I can’t be me, because someone is suffering
It seems to me that many people are somewhat conditioned to give more importance to expressions of suffering than to other expressions. We shut down our own aliveness and go into a mode of having to solve/fix the suffering. Seeing someone in a painful struggle can thus easily make us want to follow the pain to a level where the pain can start leading the circle.
I can’t be me, because I am not able to create what I need for myself
In Circling spaces this is often expressed as “the group or the leader is doing something wrong”, since the participant is not having their needs met.
Sometimes these expressions can lead to various kinds of fixing, where something needs to be changed, so the situation can become more comfortable. However it can also lead to beautiful transformations when someone brings the truth of their experience, which often holds a great deal of importance for them.
There seems to be a potential move from the perspective that there is a problem that needs to be solved for connection to happen (“i cant be here”) to seeing the sense of something not being as it should be as something that can be explored in itself: exploring not being deep, not being at peace or the sensations of being disconnected rather than trying to fix it outside of oneself.
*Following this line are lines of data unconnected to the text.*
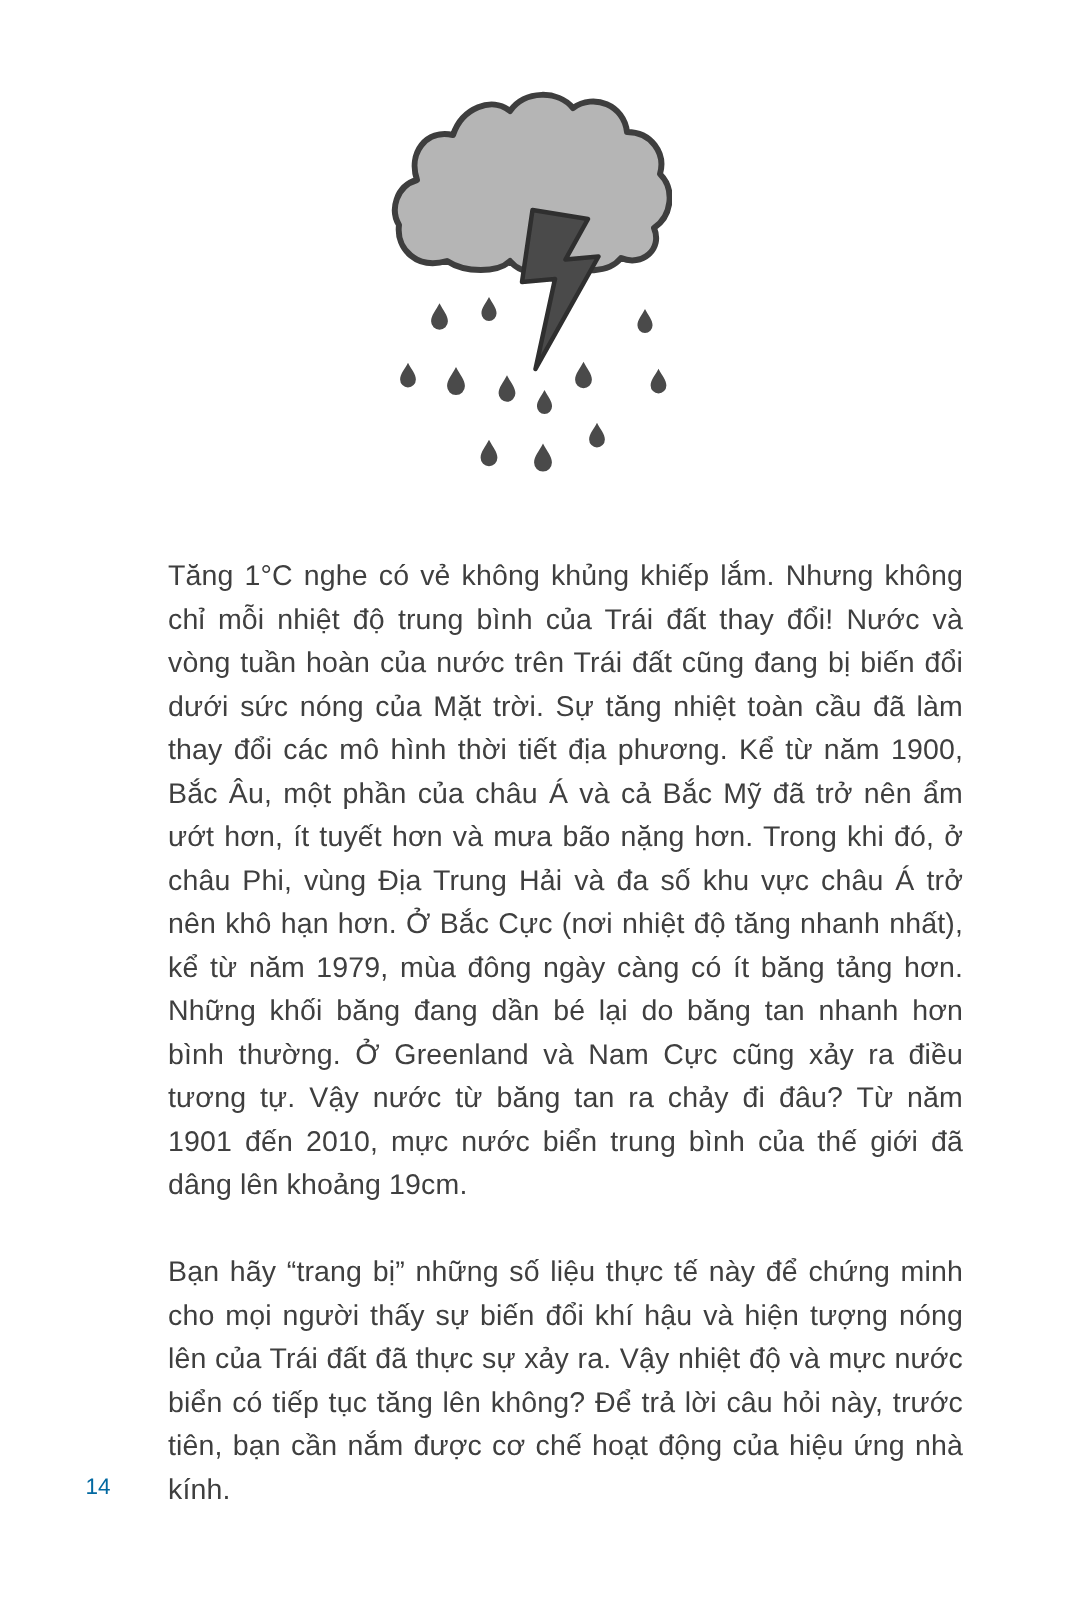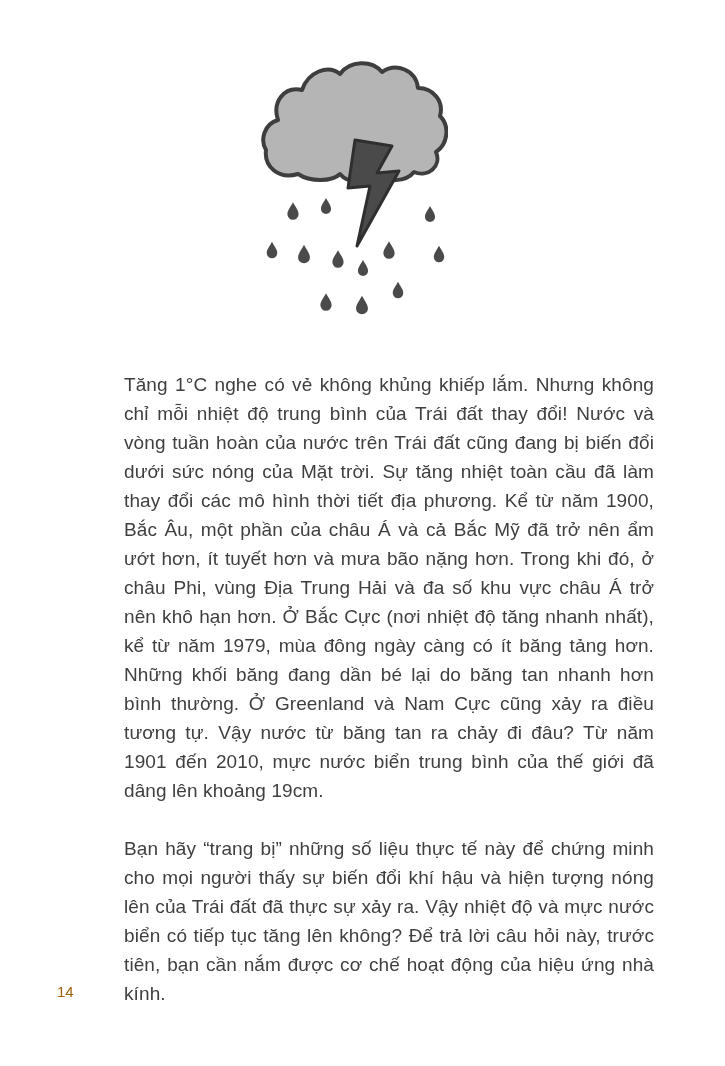--- a/index.html
+++ b/index.html
@@ -21,38 +21,38 @@
   }
   .illustration {
     position: absolute;
     left: 258px;
     top: 56px;
     width: 190px;
     height: 265px;
   }
   .text-block {
     position: absolute;
-    left: 124px;
+    left: 112px;
     top: 370px;
     width: 530px;
     color: #3f3f3f;
     font-size: 19px;
     line-height: 29px;
     text-align: justify;
     letter-spacing: 0.1px;
   }
   .text-block p {
     margin: 0 0 29px 0;
   }
   .page-number {
     position: absolute;
     left: 57px;
     top: 983px;
     font-size: 15px;
-    color: #a16207;
+    color: #0369a1;
   }
 </style>
 </head>
 <body>
 
 <div class="page">
 
   <svg class="illustration" viewBox="0 0 190 265" xmlns="http://www.w3.org/2000/svg" aria-hidden="true">
     <defs>
       <path id="raindrop" d="M0,-11 C3,-5 7,-1 7,4 A7,7 0 1,1 -7,4 C-7,-1 -3,-5 0,-11 Z"></path>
In other words, it is possible to be with the fact that it is difficult to be with what is instead of making it wrong?
In my power: Soft, vulnerable, shy, listening, responsive
A recurring image in my life the last 5 years or so has been connected to resistance to “stepping into light”. My usual thought process about this is that there is a deep rooted fear in me of claiming space and staying there. It is not as if I don’t take up space, because I do. It is about allowing myself to want it and saying it out loud and being seen in that. Some of the resistance seems to be about responsibility. If I really have power to change things around me I am far more responsible for my actions — and need to face parts of myself that I don’t want to be in touch with.
Self-leadership for me is about moving towards freedom. Realizing that my freedom is just a breath away if I dare to stand by my truthful experience in the moment.